▶ TRY IT:
Scan the records for the string "False" and copy every line that holds it.
MATERIAL SUPPLIED section start
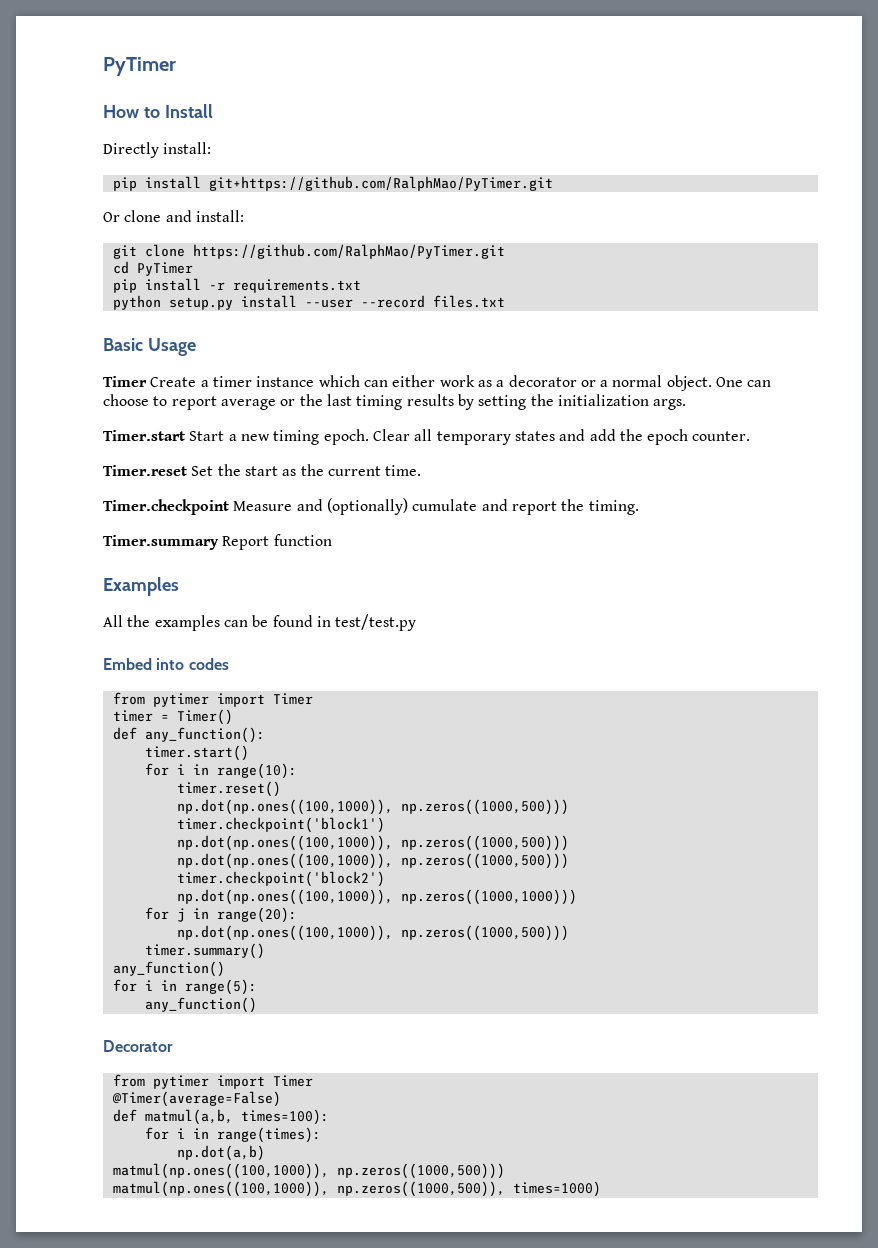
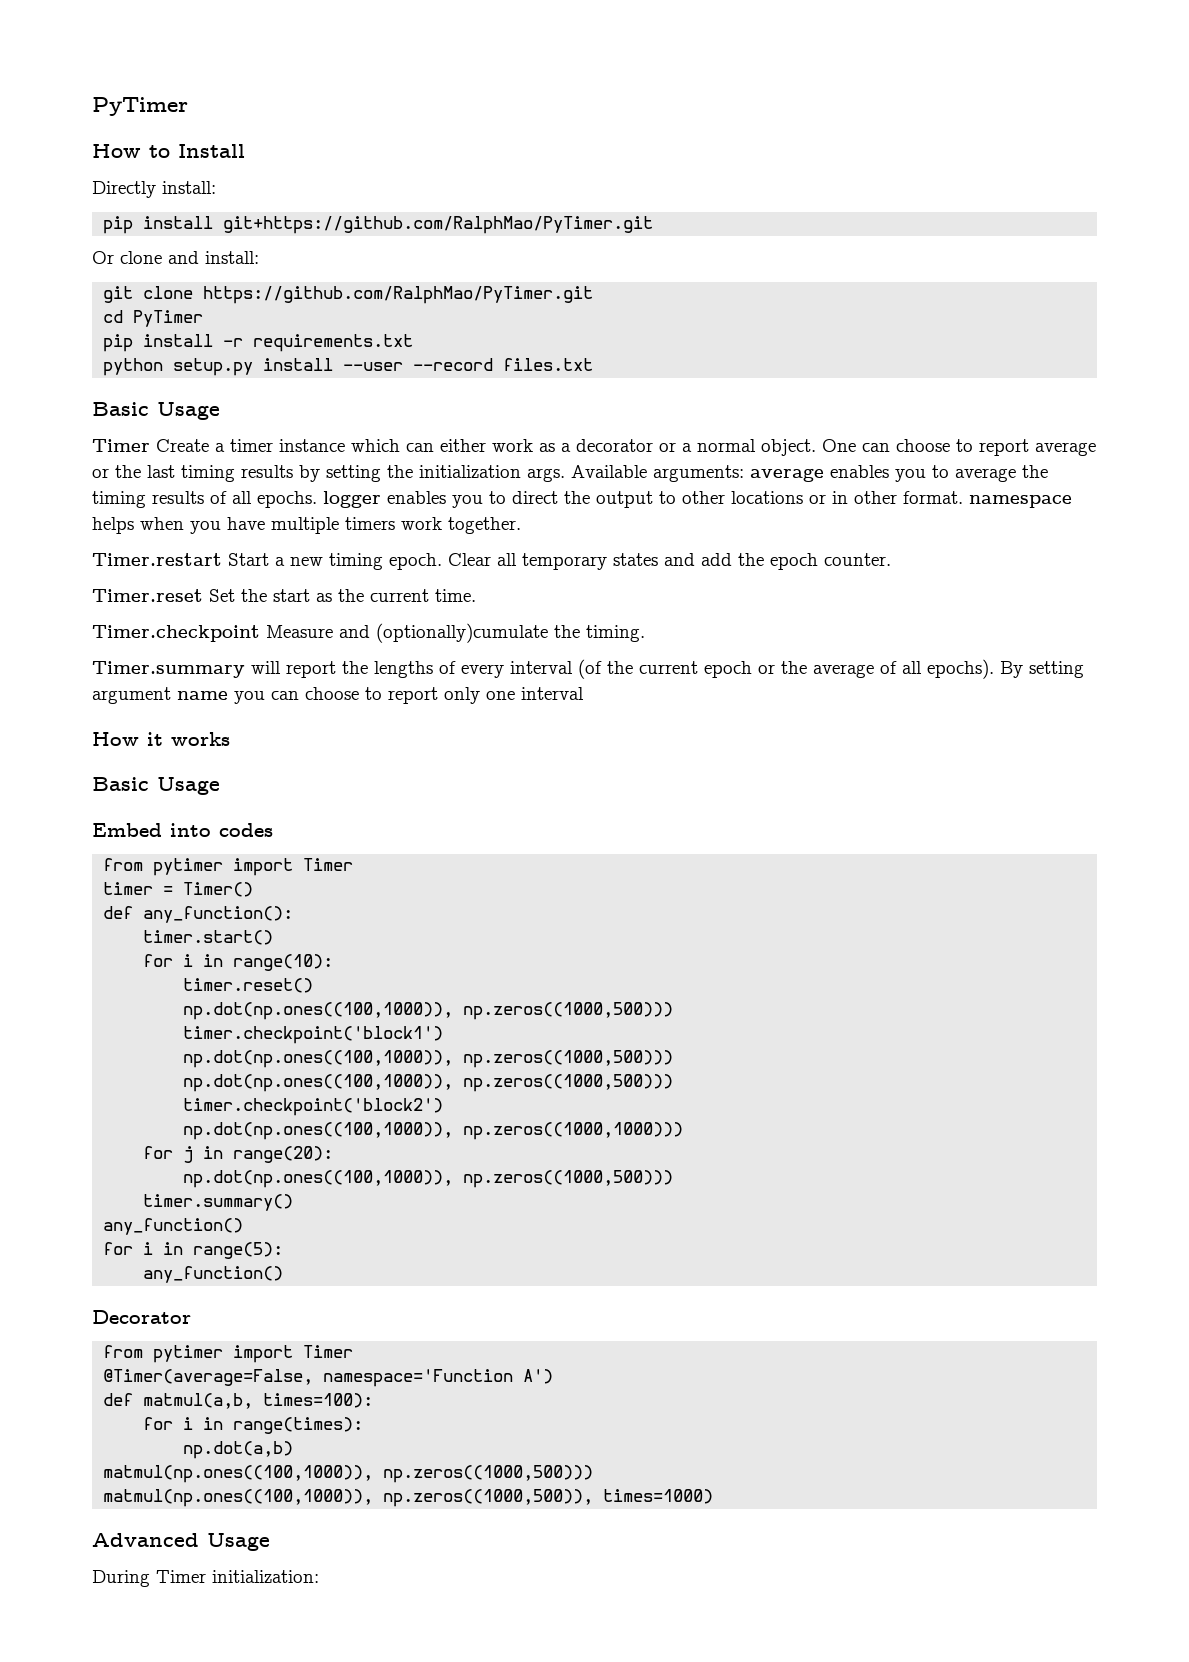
- One can choose to report average or the last timing results by setting the initialization args.
- Timer.start Start a new timing epoch.
+ One can choose to report average or the last timing results by setting the initialization args. Available arguments: average enables you to average the timing results of all epochs. logger enables you to direct the output to other locations or in other format. namespace helps when you have multiple timers work together.
+ Timer.restart Start a new timing epoch.
- Timer.checkpoint Measure and (optionally) cumulate and report the timing.
+ Timer.checkpoint Measure and (optionally)cumulate the timing.
- Timer.summary Report function
- Examples
- All the examples can be found in test/test.py
+ Timer.summary will report the lengths of every interval (of the current epoch or the average of all epochs). By setting argument name you can choose to report only one interval
+ How it works
+ Basic Usage
- @Timer(average=False)
+ @Timer(average=False, namespace='Function A')
+ Advanced Usage
+ During Timer initialization:

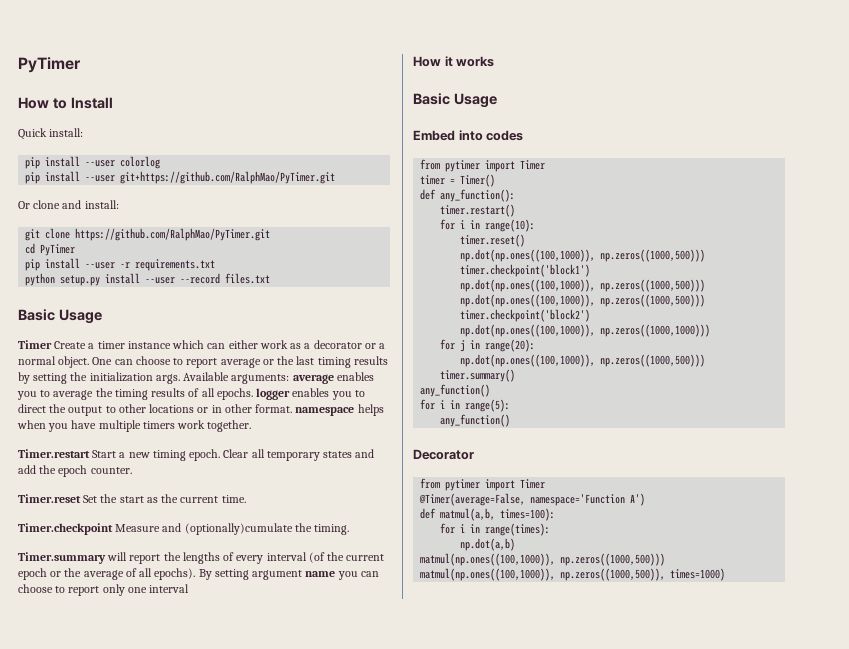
- Directly install:
+ Quick install:
- pip install git+https://github.com/RalphMao/PyTimer.git
+ pip install --user colorlog
+ pip install --user git+https://github.com/RalphMao/PyTimer.git
- pip install -r requirements.txt
+ pip install --user -r requirements.txt
- timer.start()
+ timer.restart()
- Advanced Usage
- During Timer initialization:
MATERIAL SUPPLIED section end
▶ RESULT OF THE TASK:
- @Timer(average=False)
+ @Timer(average=False, namespace='Function A')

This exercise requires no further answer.